When it comes to dosing, pizza can be one of the most difficult foods for the diabetic community to master. Unlike foods with high protein/lower carb ratios, or even those with quick in/out carbs (i.e. fruits), pizza's high fat and carb combo can spell frustration for managing glucose levels.



After eating pizza, you may see a rather modest rise in blood glucose levels from initial digestion of certain elements of the pizza. This slight increase is typically followed by a lull in any meaningful change in glucose levels. As this lull can last anywhere from 30 minutes to a couple of hours, one may think that they've outsmarted the carb monster. After the body moves on from digesting the simple carbs from the pizza crust, the fat from the cheese and toppings begins to wreak havoc. This secondary push usually comes with a notable amount of insulin resistance, requiring more insulin to be thrown at the carbs than one typically would. A very stubborn high that lasts for several hours can quick accompany this secondary push.
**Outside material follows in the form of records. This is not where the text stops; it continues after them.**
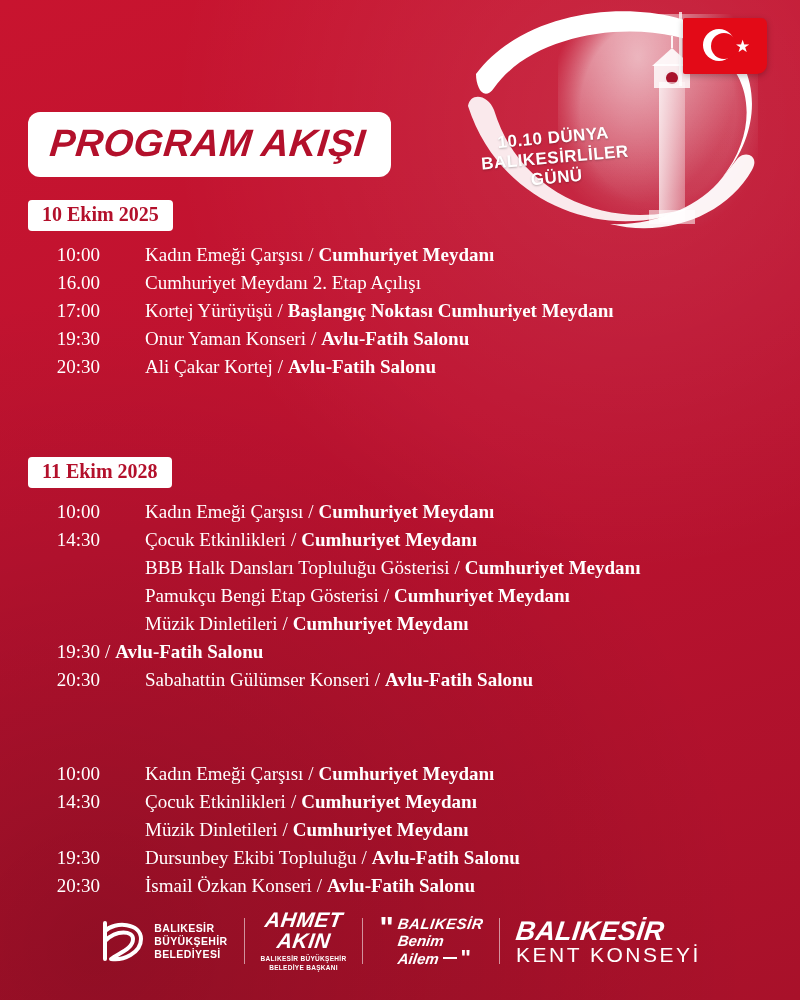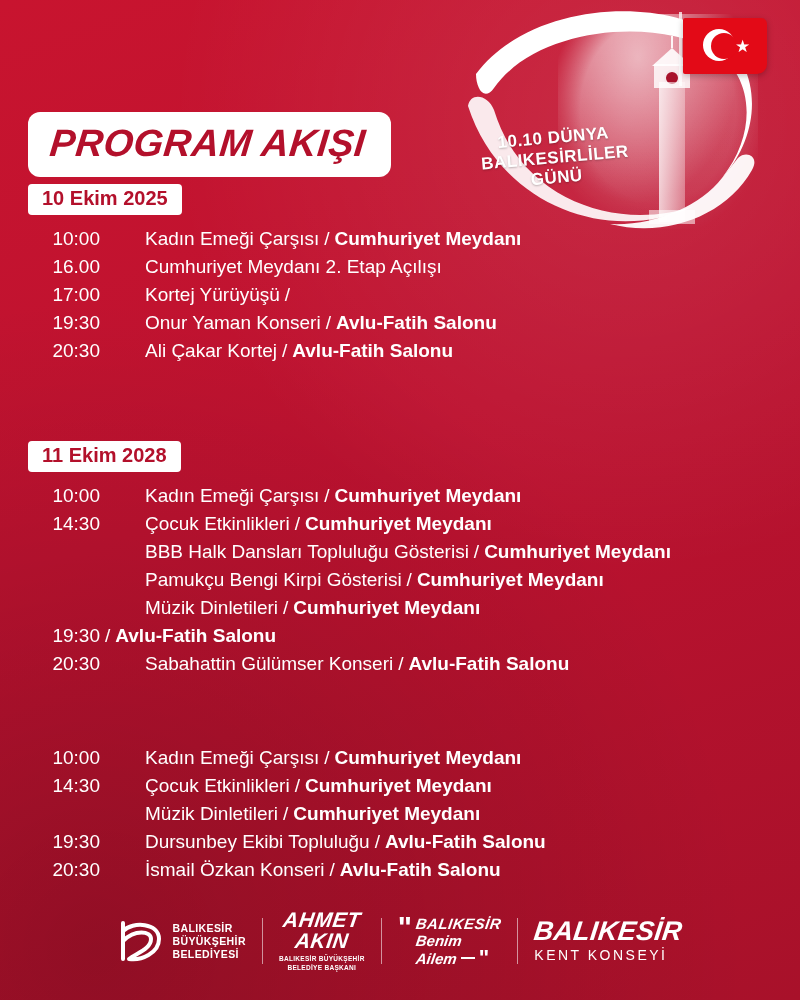--- a/index.html
+++ b/index.html
@@ -150,22 +150,23 @@
     font-size: 38px;
     font-weight: bold;
     letter-spacing: 0.5px;
     font-style: italic;
     transform: skewX(-6deg);
   }
 
   
   .schedule {
     position: absolute;
-    left: 28px; top: 184px;
+    left: 28px; top: 200px;
     width: 700px;
+    font-family: Liberation Serif, serif;
   }
   .day-block { margin-bottom: 18px; }
   .day-header {
     display: inline-block;
     background: #ffffff;
     color: #b3102b;
     font-size: 20px;
     font-weight: bold;
     padding: 3px 14px 5px 14px;
     border-radius: 4px;
@@ -279,21 +280,21 @@
     align-self: flex-end;
   }
   
   .council { text-align: left; }
   .council .c1 {
     font-size: 27px; font-weight: bold; font-style: italic;
     letter-spacing: 0.3px; line-height: 27px;
     transform: skewX(-7deg);
   }
   .council .c2 {
-    font-size: 14px; letter-spacing: 2.5px; line-height: 20px;
+    font-size: 21px; letter-spacing: 2.5px; line-height: 20px;
     font-weight: normal;
   }
 </style>
 </head>
 <body>
 
 <div class="bg-shade"></div>
 
 <div class="artwork">
   <div class="art-photo"></div>
@@ -350,20 +351,21 @@
       <div class="row">
         <span class="time">16.00</span>
         <span class="title">Cumhuriyet Meydanı 2. Etap Açılışı</span>
         <span class="sep"></span>
         <span class="venue"></span>
       </div>
       <div class="row">
         <span class="time">17:00</span>
         <span class="title">Kortej Yürüyüşü</span>
         <span class="sep">/</span>
+        <span class="venue">Başlangıç Noktası Cumhuriyet Meydanı</span>
       </div>
       <div class="row">
         <span class="time">19:30</span>
         <span class="title">Onur Yaman Konseri</span>
         <span class="sep">/</span>
         <span class="venue">Avlu-Fatih Salonu</span>
       </div>
       <div class="row">
         <span class="time">20:30</span>
         <span class="title">Ali Çakar Kortej</span>
@@ -391,21 +393,21 @@
         <span class="venue">Cumhuriyet Meydanı</span>
       </div>
       <div class="row cont">
         <span class="time"></span>
         <span class="title">BBB Halk Dansları Topluluğu Gösterisi</span>
         <span class="sep">/</span>
         <span class="venue">Cumhuriyet Meydanı</span>
       </div>
       <div class="row cont">
         <span class="time"></span>
-        <span class="title">Pamukçu Bengi Kirpi Gösterisi</span>
+        <span class="title">Pamukçu Bengi Etap Gösterisi</span>
         <span class="sep">/</span>
         <span class="venue">Cumhuriyet Meydanı</span>
       </div>
       <div class="row cont">
         <span class="time"></span>
         <span class="title">Müzik Dinletileri</span>
         <span class="sep">/</span>
         <span class="venue">Cumhuriyet Meydanı</span>
       </div>
       <div class="row">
In order to prevent a spike in blood glucose levels, while also preventing a low, a split bolus (multiple manual injections) or an extended bolus (CGM "drip") can be used. These strategies call for a modest insulin dosing upfront, with an additional dosing(s) over the course of the next several hours. This delayed approach helps provided a longer insulin coverage period than an all-at-once dose would, as most of those units would be already metabolized by the time the secondary push hits.


To add further insult to injury, variations in pizza such a 1) crust thickness, 2) amount of sauce, 3) amount of cheese, 4) additional toppings, etc. can all affect the strategy used for dosing. Generally speaking, though, a multiple or extended bolus is most always required for best coverage.

As with most things diabetes, it's important to keep in mind that there's not a one-size-fits-all approach. Given pizza's unrivaled popularity and seemingly never-ending variations, one must be patient and prepared to fine-tune an approach that works for them over the course of several meals.